▶ [Exercise goal]
Determine how many lines in the listing below contain the word "head", then state that number by itself.

'''

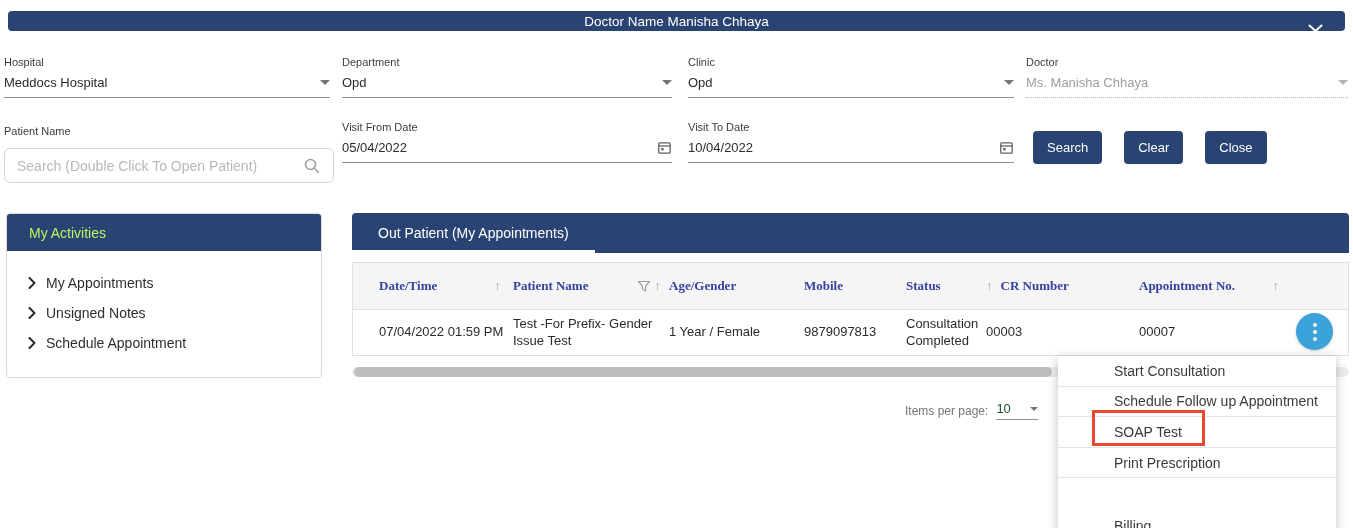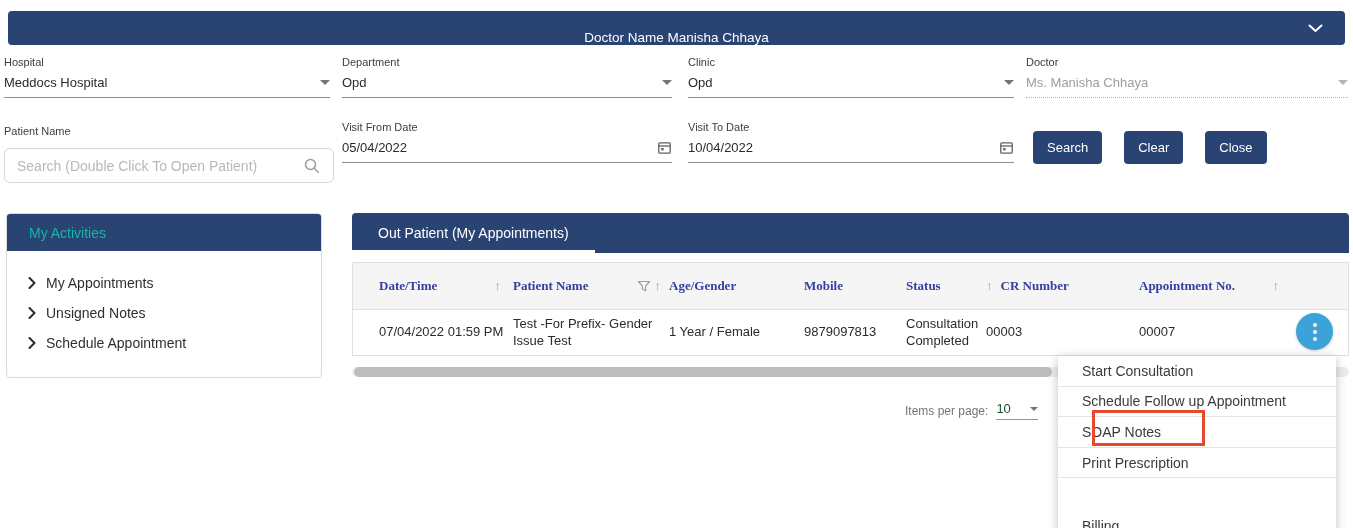--- a/index.html
+++ b/index.html
@@ -7,8 +7,8 @@
   #app { position:relative; width:1353px; height:528px; background:#fff; overflow:hidden; }
 
   
-  .top-bar { position:absolute; left:8px; top:11px; width:1337px; height:34px;
-    background:#294372; border-radius:4px; display:flex; align-items:flex-end; justify-content:center; }
+  .top-bar { position:absolute; left:8px; top:11px; width:1337px; height:20px;
+    background:#294372; border-radius:4px; display:flex; align-items:center; justify-content:center; }
   .top-bar-title { color:#fff; font-size:13.5px; }
   .top-bar-chevron { position:absolute; right:22px; top:13px; cursor:pointer; line-height:0; }
 

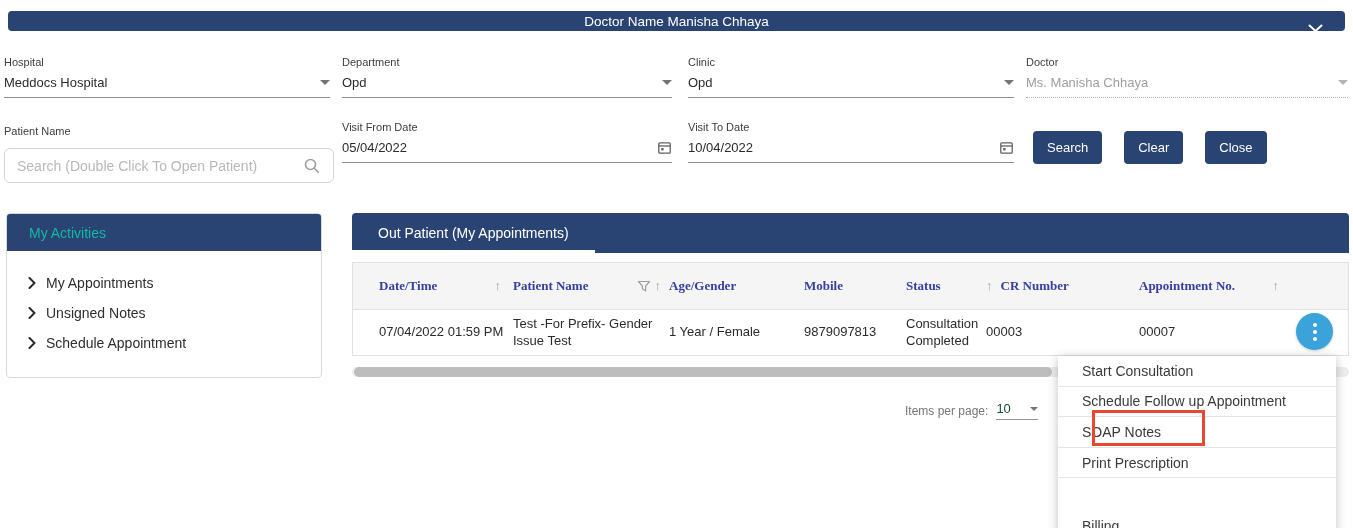--- a/index.html
+++ b/index.html
@@ -40,7 +40,7 @@
   
   .sidebar { position:absolute; left:6px; top:213px; width:316px; border:1px solid #d9d9d9;
     border-radius:4px; overflow:hidden; background:#fff; }
-  .sidebar-head { background:#294372; color:#14b8a6; font-size:14px; height:37px;
+  .sidebar-head { background:#294372; color:#bef264; font-size:14px; height:37px;
     display:flex; align-items:center; padding-left:22px; }
   .sidebar-body { padding:17px 0 19px; }
   .side-item { display:flex; align-items:center; gap:10px; padding:7px 0 7px 21px;

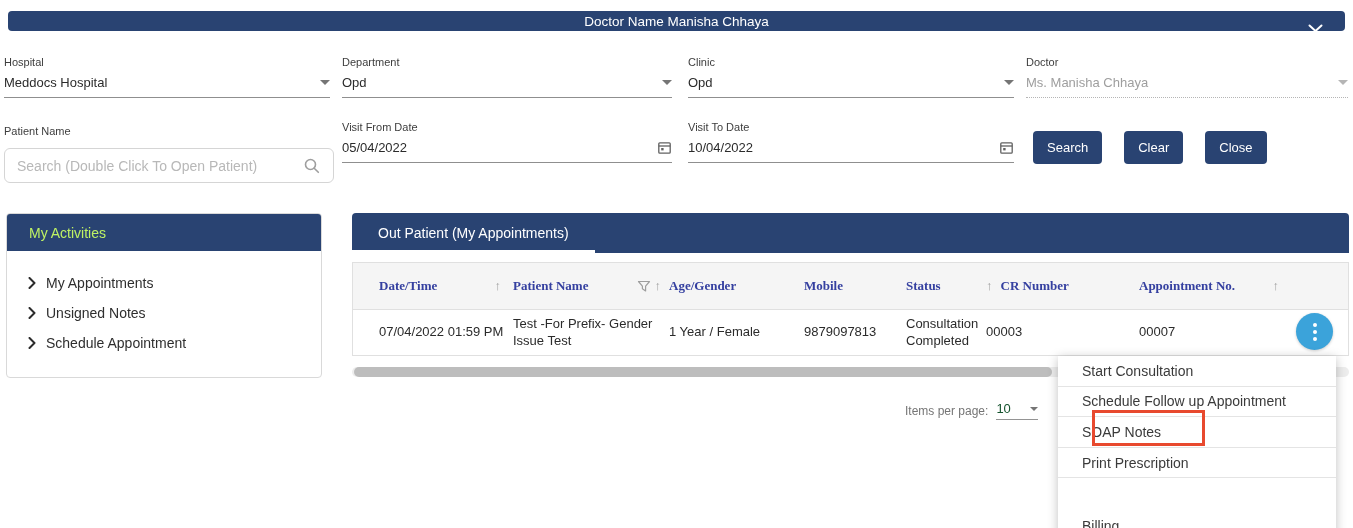--- a/index.html
+++ b/index.html
@@ -88,7 +88,7 @@
   
   .menu { position:absolute; left:1058px; top:356px; width:278px; background:#fff;
     box-shadow:0 2px 10px rgba(0,0,0,.25); z-index:10; }
-  .menu-item { height:30.6px; display:flex; align-items:center; padding-left:24px;
+  .menu-item { height:30.6px; display:flex; align-items:center; padding-left:56px;
     font-size:14px; color:#3a3a3a; border-bottom:1px solid #e4e4e4; cursor:pointer; background:#fff; }
   .menu-item:last-child { border-bottom:none;margin-top:32px; }
 

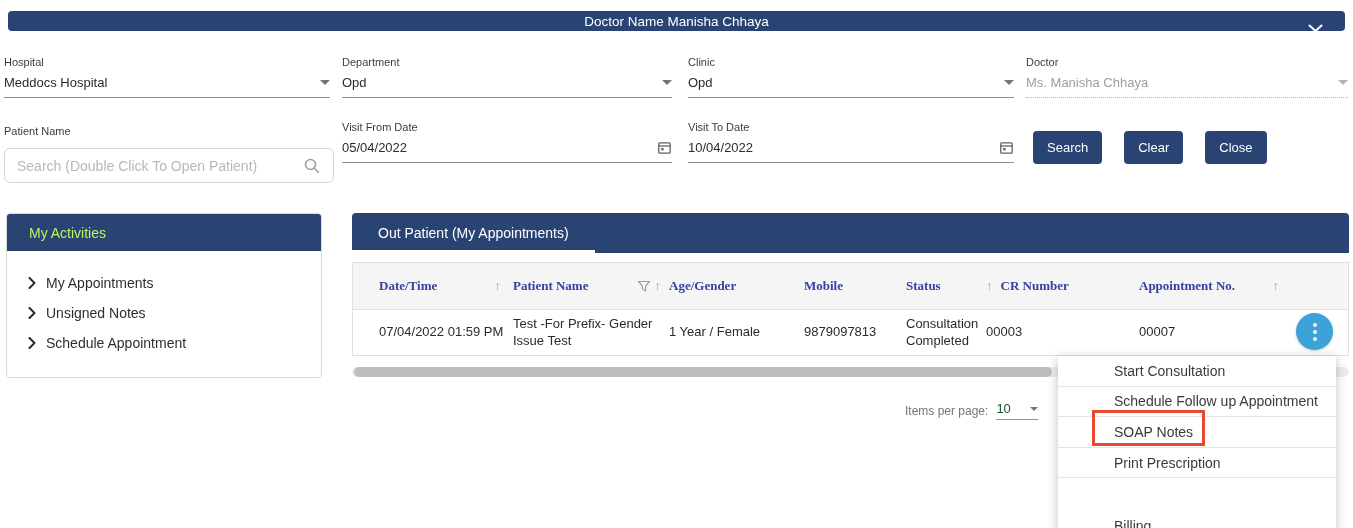--- a/index.html
+++ b/index.html
@@ -292,7 +292,7 @@
   <div class="menu">
     <div class="menu-item">Start Consultation</div>
     <div class="menu-item">Schedule Follow up Appointment</div>
-    <div class="menu-item">SOAP Notes</div>
+    <div class="menu-item">SOAP Test</div>
     <div class="menu-item">Print Prescription</div>
     <div class="menu-item">Billing</div>
   </div>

'''

▶ [Result for this exercise]
2